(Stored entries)

<<<<

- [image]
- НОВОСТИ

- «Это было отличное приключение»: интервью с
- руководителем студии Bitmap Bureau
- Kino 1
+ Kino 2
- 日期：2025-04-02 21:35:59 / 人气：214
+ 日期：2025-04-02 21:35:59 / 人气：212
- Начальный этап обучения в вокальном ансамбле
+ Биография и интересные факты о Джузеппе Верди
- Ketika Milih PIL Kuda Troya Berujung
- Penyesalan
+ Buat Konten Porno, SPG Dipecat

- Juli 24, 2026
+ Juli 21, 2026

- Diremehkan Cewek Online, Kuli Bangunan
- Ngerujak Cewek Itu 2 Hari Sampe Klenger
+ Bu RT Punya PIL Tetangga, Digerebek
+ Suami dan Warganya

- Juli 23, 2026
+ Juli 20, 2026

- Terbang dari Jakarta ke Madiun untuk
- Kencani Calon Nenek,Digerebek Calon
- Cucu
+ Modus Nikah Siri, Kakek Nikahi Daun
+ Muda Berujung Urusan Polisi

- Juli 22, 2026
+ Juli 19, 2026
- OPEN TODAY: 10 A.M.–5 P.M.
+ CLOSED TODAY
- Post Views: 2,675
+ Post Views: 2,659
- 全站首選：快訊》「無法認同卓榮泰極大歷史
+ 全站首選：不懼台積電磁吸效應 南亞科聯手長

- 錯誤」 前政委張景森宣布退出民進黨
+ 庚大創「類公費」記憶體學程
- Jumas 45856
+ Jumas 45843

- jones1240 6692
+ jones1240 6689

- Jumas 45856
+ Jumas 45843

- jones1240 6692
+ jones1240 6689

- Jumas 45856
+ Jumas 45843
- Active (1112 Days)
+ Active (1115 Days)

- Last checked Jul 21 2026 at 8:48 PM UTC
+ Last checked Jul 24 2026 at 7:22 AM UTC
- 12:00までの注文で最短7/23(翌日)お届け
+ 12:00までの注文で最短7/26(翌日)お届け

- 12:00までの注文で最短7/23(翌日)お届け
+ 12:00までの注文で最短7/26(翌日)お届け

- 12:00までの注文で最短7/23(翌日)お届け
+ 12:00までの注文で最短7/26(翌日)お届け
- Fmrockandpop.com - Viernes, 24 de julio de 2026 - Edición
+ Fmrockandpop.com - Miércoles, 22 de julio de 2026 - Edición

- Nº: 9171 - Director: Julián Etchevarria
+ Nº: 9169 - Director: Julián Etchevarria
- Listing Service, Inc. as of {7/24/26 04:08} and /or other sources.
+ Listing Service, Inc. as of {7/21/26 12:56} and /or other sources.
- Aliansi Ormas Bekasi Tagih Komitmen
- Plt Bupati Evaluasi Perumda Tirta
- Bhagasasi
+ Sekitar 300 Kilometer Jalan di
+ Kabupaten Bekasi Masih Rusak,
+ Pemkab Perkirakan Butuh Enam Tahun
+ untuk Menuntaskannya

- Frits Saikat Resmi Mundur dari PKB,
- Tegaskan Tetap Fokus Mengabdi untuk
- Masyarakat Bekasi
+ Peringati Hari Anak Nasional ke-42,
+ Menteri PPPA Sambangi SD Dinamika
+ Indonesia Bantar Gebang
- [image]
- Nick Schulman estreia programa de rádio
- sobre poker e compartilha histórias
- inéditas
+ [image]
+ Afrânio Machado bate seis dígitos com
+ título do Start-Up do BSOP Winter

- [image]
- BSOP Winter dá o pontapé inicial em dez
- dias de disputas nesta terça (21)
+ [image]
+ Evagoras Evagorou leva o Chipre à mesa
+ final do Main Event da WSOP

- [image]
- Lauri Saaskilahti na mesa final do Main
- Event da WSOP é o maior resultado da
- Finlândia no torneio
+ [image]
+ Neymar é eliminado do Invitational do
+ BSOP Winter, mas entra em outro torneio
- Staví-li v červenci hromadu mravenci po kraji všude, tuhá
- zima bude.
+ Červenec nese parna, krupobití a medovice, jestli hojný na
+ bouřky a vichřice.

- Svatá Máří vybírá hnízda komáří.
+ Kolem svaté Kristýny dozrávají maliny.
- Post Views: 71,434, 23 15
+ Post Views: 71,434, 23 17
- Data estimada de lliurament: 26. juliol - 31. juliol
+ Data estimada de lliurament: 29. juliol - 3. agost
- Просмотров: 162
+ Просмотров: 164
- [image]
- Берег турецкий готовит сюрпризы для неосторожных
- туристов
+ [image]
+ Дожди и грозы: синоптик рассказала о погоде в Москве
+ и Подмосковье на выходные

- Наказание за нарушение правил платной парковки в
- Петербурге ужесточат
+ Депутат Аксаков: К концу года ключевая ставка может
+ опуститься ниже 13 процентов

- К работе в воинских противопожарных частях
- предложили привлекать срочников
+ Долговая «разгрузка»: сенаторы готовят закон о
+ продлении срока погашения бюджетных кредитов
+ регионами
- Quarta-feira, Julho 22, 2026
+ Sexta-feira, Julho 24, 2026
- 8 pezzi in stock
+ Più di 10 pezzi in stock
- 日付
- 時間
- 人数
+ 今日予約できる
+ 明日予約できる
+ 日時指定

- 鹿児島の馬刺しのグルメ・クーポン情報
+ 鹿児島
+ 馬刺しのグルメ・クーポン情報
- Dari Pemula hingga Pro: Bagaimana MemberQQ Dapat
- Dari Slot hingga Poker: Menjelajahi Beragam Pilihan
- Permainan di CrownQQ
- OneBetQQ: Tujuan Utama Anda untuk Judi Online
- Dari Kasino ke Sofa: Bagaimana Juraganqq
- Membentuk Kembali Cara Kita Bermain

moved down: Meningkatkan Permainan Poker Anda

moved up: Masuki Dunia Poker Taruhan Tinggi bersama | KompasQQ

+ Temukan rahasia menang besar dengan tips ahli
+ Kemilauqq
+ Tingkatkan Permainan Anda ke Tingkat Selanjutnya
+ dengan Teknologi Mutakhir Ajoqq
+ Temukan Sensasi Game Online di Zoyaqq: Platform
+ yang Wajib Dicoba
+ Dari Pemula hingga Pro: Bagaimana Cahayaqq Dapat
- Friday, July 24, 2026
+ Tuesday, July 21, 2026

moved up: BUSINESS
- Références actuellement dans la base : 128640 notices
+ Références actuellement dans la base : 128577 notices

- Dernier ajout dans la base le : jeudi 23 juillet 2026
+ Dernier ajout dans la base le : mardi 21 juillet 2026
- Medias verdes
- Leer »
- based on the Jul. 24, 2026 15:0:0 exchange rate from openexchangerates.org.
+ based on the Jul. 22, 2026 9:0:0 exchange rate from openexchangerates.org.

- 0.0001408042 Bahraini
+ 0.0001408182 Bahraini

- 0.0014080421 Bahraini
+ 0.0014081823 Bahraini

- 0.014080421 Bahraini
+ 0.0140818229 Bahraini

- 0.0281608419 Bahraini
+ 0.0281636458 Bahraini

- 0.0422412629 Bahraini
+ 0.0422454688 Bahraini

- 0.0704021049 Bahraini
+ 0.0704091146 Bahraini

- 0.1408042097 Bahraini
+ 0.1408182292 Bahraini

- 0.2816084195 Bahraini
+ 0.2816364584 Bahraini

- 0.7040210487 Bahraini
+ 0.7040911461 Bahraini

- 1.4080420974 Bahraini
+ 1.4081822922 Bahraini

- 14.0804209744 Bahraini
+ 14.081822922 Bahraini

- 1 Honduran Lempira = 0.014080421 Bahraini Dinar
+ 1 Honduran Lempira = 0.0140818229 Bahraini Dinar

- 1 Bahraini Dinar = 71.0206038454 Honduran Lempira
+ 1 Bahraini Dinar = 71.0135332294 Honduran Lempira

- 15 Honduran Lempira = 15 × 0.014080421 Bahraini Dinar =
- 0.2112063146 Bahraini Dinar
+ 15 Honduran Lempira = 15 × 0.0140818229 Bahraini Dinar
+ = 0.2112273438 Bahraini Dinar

>>>>

Write every entry out again, exactly as it stands.

- [Answer to this problem]
- [image]
- НОВОСТИ

- «Это было отличное приключение»: интервью с
- руководителем студии Bitmap Bureau
- Kino 1
+ Kino 2
- 日期：2025-04-02 21:35:59 / 人气：214
+ 日期：2025-04-02 21:35:59 / 人气：212
- Начальный этап обучения в вокальном ансамбле
+ Биография и интересные факты о Джузеппе Верди
- Ketika Milih PIL Kuda Troya Berujung
- Penyesalan
+ Buat Konten Porno, SPG Dipecat

- Juli 24, 2026
+ Juli 21, 2026

- Diremehkan Cewek Online, Kuli Bangunan
- Ngerujak Cewek Itu 2 Hari Sampe Klenger
+ Bu RT Punya PIL Tetangga, Digerebek
+ Suami dan Warganya

- Juli 23, 2026
+ Juli 20, 2026

- Terbang dari Jakarta ke Madiun untuk
- Kencani Calon Nenek,Digerebek Calon
- Cucu
+ Modus Nikah Siri, Kakek Nikahi Daun
+ Muda Berujung Urusan Polisi

- Juli 22, 2026
+ Juli 19, 2026
- OPEN TODAY: 10 A.M.–5 P.M.
+ CLOSED TODAY
- Post Views: 2,675
+ Post Views: 2,659
- 全站首選：快訊》「無法認同卓榮泰極大歷史
+ 全站首選：不懼台積電磁吸效應 南亞科聯手長

- 錯誤」 前政委張景森宣布退出民進黨
+ 庚大創「類公費」記憶體學程
- Jumas 45856
+ Jumas 45843

- jones1240 6692
+ jones1240 6689

- Jumas 45856
+ Jumas 45843

- jones1240 6692
+ jones1240 6689

- Jumas 45856
+ Jumas 45843
- Active (1112 Days)
+ Active (1115 Days)

- Last checked Jul 21 2026 at 8:48 PM UTC
+ Last checked Jul 24 2026 at 7:22 AM UTC
- 12:00までの注文で最短7/23(翌日)お届け
+ 12:00までの注文で最短7/26(翌日)お届け

- 12:00までの注文で最短7/23(翌日)お届け
+ 12:00までの注文で最短7/26(翌日)お届け

- 12:00までの注文で最短7/23(翌日)お届け
+ 12:00までの注文で最短7/26(翌日)お届け
- Fmrockandpop.com - Viernes, 24 de julio de 2026 - Edición
+ Fmrockandpop.com - Miércoles, 22 de julio de 2026 - Edición

- Nº: 9171 - Director: Julián Etchevarria
+ Nº: 9169 - Director: Julián Etchevarria
- Listing Service, Inc. as of {7/24/26 04:08} and /or other sources.
+ Listing Service, Inc. as of {7/21/26 12:56} and /or other sources.
- Aliansi Ormas Bekasi Tagih Komitmen
- Plt Bupati Evaluasi Perumda Tirta
- Bhagasasi
+ Sekitar 300 Kilometer Jalan di
+ Kabupaten Bekasi Masih Rusak,
+ Pemkab Perkirakan Butuh Enam Tahun
+ untuk Menuntaskannya

- Frits Saikat Resmi Mundur dari PKB,
- Tegaskan Tetap Fokus Mengabdi untuk
- Masyarakat Bekasi
+ Peringati Hari Anak Nasional ke-42,
+ Menteri PPPA Sambangi SD Dinamika
+ Indonesia Bantar Gebang
- [image]
- Nick Schulman estreia programa de rádio
- sobre poker e compartilha histórias
- inéditas
+ [image]
+ Afrânio Machado bate seis dígitos com
+ título do Start-Up do BSOP Winter

- [image]
- BSOP Winter dá o pontapé inicial em dez
- dias de disputas nesta terça (21)
+ [image]
+ Evagoras Evagorou leva o Chipre à mesa
+ final do Main Event da WSOP

- [image]
- Lauri Saaskilahti na mesa final do Main
- Event da WSOP é o maior resultado da
- Finlândia no torneio
+ [image]
+ Neymar é eliminado do Invitational do
+ BSOP Winter, mas entra em outro torneio
- Staví-li v červenci hromadu mravenci po kraji všude, tuhá
- zima bude.
+ Červenec nese parna, krupobití a medovice, jestli hojný na
+ bouřky a vichřice.

- Svatá Máří vybírá hnízda komáří.
+ Kolem svaté Kristýny dozrávají maliny.
- Post Views: 71,434, 23 15
+ Post Views: 71,434, 23 17
- Data estimada de lliurament: 26. juliol - 31. juliol
+ Data estimada de lliurament: 29. juliol - 3. agost
- Просмотров: 162
+ Просмотров: 164
- [image]
- Берег турецкий готовит сюрпризы для неосторожных
- туристов
+ [image]
+ Дожди и грозы: синоптик рассказала о погоде в Москве
+ и Подмосковье на выходные

- Наказание за нарушение правил платной парковки в
- Петербурге ужесточат
+ Депутат Аксаков: К концу года ключевая ставка может
+ опуститься ниже 13 процентов

- К работе в воинских противопожарных частях
- предложили привлекать срочников
+ Долговая «разгрузка»: сенаторы готовят закон о
+ продлении срока погашения бюджетных кредитов
+ регионами
- Quarta-feira, Julho 22, 2026
+ Sexta-feira, Julho 24, 2026
- 8 pezzi in stock
+ Più di 10 pezzi in stock
- 日付
- 時間
- 人数
+ 今日予約できる
+ 明日予約できる
+ 日時指定

- 鹿児島の馬刺しのグルメ・クーポン情報
+ 鹿児島
+ 馬刺しのグルメ・クーポン情報
- Dari Pemula hingga Pro: Bagaimana MemberQQ Dapat
- Dari Slot hingga Poker: Menjelajahi Beragam Pilihan
- Permainan di CrownQQ
- OneBetQQ: Tujuan Utama Anda untuk Judi Online
- Dari Kasino ke Sofa: Bagaimana Juraganqq
- Membentuk Kembali Cara Kita Bermain

moved down: Meningkatkan Permainan Poker Anda

moved up: Masuki Dunia Poker Taruhan Tinggi bersama | KompasQQ

+ Temukan rahasia menang besar dengan tips ahli
+ Kemilauqq
+ Tingkatkan Permainan Anda ke Tingkat Selanjutnya
+ dengan Teknologi Mutakhir Ajoqq
+ Temukan Sensasi Game Online di Zoyaqq: Platform
+ yang Wajib Dicoba
+ Dari Pemula hingga Pro: Bagaimana Cahayaqq Dapat
- Friday, July 24, 2026
+ Tuesday, July 21, 2026

moved up: BUSINESS
- Références actuellement dans la base : 128640 notices
+ Références actuellement dans la base : 128577 notices

- Dernier ajout dans la base le : jeudi 23 juillet 2026
+ Dernier ajout dans la base le : mardi 21 juillet 2026
- Medias verdes
- Leer »
- based on the Jul. 24, 2026 15:0:0 exchange rate from openexchangerates.org.
+ based on the Jul. 22, 2026 9:0:0 exchange rate from openexchangerates.org.

- 0.0001408042 Bahraini
+ 0.0001408182 Bahraini

- 0.0014080421 Bahraini
+ 0.0014081823 Bahraini

- 0.014080421 Bahraini
+ 0.0140818229 Bahraini

- 0.0281608419 Bahraini
+ 0.0281636458 Bahraini

- 0.0422412629 Bahraini
+ 0.0422454688 Bahraini

- 0.0704021049 Bahraini
+ 0.0704091146 Bahraini

- 0.1408042097 Bahraini
+ 0.1408182292 Bahraini

- 0.2816084195 Bahraini
+ 0.2816364584 Bahraini

- 0.7040210487 Bahraini
+ 0.7040911461 Bahraini

- 1.4080420974 Bahraini
+ 1.4081822922 Bahraini

- 14.0804209744 Bahraini
+ 14.081822922 Bahraini

- 1 Honduran Lempira = 0.014080421 Bahraini Dinar
+ 1 Honduran Lempira = 0.0140818229 Bahraini Dinar

- 1 Bahraini Dinar = 71.0206038454 Honduran Lempira
+ 1 Bahraini Dinar = 71.0135332294 Honduran Lempira

- 15 Honduran Lempira = 15 × 0.014080421 Bahraini Dinar =
- 0.2112063146 Bahraini Dinar
+ 15 Honduran Lempira = 15 × 0.0140818229 Bahraini Dinar
+ = 0.2112273438 Bahraini Dinar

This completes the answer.